E quale sarebbe il ruolo che Renzi dovrebbe svolgere in favore della causa di Gazprom? Stando a quanto ricostruisce la Stampa, il progetto Nord Stream 2 sarebbe inviso a molti membri dell’Unione per tre motivi: «Primo: aumenta la dipendenza energetica dalla Russia. Secondo: offre la possibilità di aggirare l’Ucraina. Terzo: la Commissione ha sollevato obiezioni perché si tratta, al momento, di un’infrastruttura prevalentemente tedesca, più vicina alla tipologia dell’”impresa esclusiva” che al “business paneuropeo”». La società che gestirà il Nord Stream 2, New European Pipeline, è controllata per il 51% da Gazprom e per circa il restante 50% da Shell, E.On, Basf, Omv ed Engie, ovvero colossi tedeschi, austriaci, olandesi e francesi.

Ed ecco il presunto coup de theatre del Cremlino, per completare il quale servirebbe l’assistenza di Matteo Renzi: solo l’entrata nel consorzio di un’azienda italiana potrebbe permettere di superare le obiezioni degli altri Paesi, dando così al progetto una “natura multilaterale”. Guarda caso, questa notizia (vera o falsa che sia) cosa fa emergere: un Renzi con profilo internazionale, quando non conta nulla al di là di Chiasso, una Russia aggressiva sul mercato dell’energia e delle infrastrutture strategiche, un’Ucraina colpita al cuore, una Turchia tagliata fuori e una Germania che sarebbe la principale beneficiaria della scelta, con ovvia anche se sottaciuta implicazione della fine delle sanzioni Ue contro Mosca che proprio Berlino ha così strenuamente difeso finora.
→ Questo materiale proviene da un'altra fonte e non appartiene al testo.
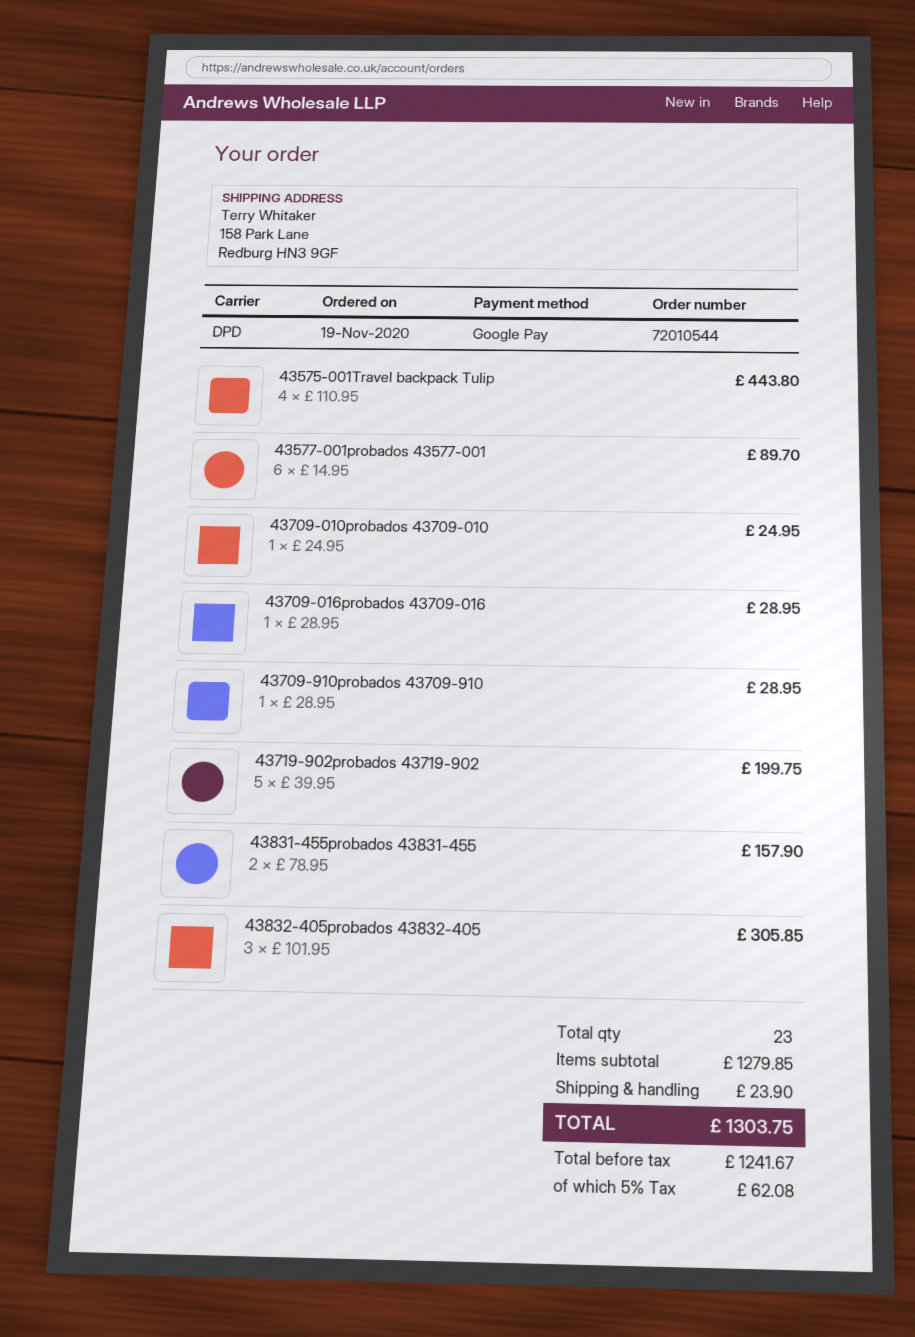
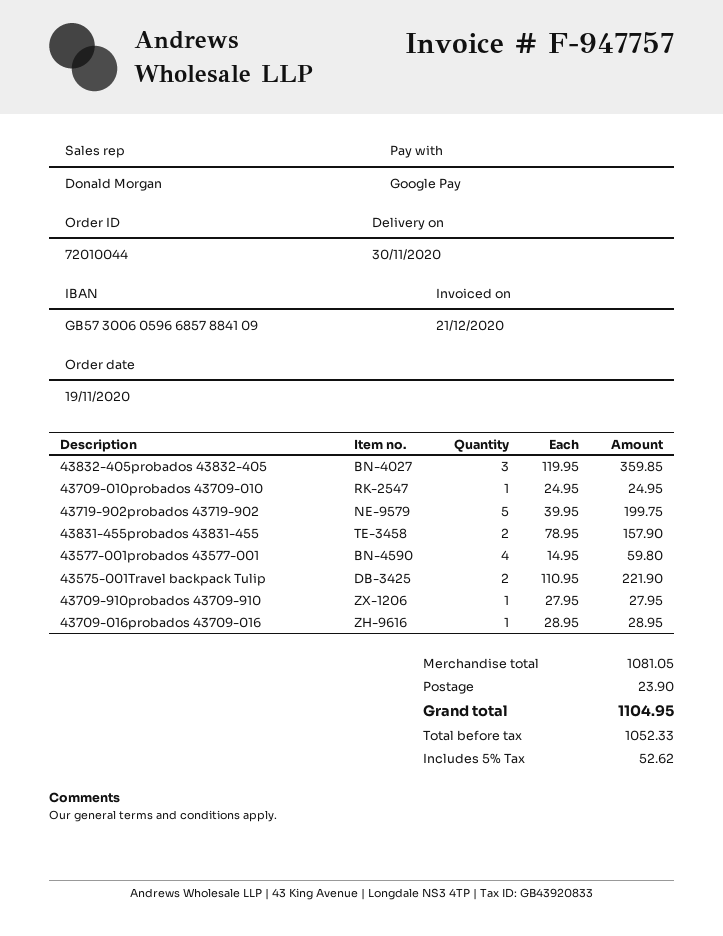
order number: 72010544 -> 72010044
43575-001Travel backpack Tulip: 4 x 110.95 = 443.80 -> 2 x 110.95 = 221.90
43577-001probados 43577-001: 6 x 14.95 = 89.70 -> 4 x 14.95 = 59.80
43709-910probados 43709-910: 1 x 28.95 = 28.95 -> 1 x 27.95 = 27.95
43832-405probados 43832-405: 3 x 101.95 = 305.85 -> 3 x 119.95 = 359.85
subtotal: 1279.85 -> 1081.05
net: 1241.67 -> 1052.33
tax: 5% = 62.08 -> 5% = 52.62
total: 1303.75 -> 1104.95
Sarà, in compenso nessun media mainstream ha trovato spazio per un’altra notizia, anch’essa relativa a file desecretati in ossequio al Freedom Of Informations Act statunitense e dalla quale emergerebbe chiaramente che il conflitto in Libia fu scatenato da Francia e Inghilterra con la regia degli Usa per modificare lo status quo delle relazioni commerciali e degli equilibri geopolitici della regione, facendoli pendere maggiormente a tutto sfavore italiano. Ovvero, nei vari carteggi tra Hillary Clinton, sempre quando era segretario di Stato e la gola profonda, “Sid” Blumenthal, sono emersi dettagli che hanno provato come Parigi e Londra abbiano voluto quella guerra per mettere le mani sul mercato libico ed estromettere l’Italia, sino ad allora partner privilegiato. Insomma, una guerra su procura – che l’allora governo italiano avversava proprio per ragioni strategiche, oltre che politiche ma nella quale fu trascinato a forza dall’allora presidente della Repubblica, Giorgio Napolitano – per tutelare gli interessi di Total e BP e per schiantare l’Eni.

Meglio tacerle certe notizie e accodarsi al “dagli alla Germania” tanto in voga in questi giorni, senza porsi troppe domande scomode. Attenzione, siamo all’inizio di un nuovo 1992 e nemmeno ce ne accorgiamo.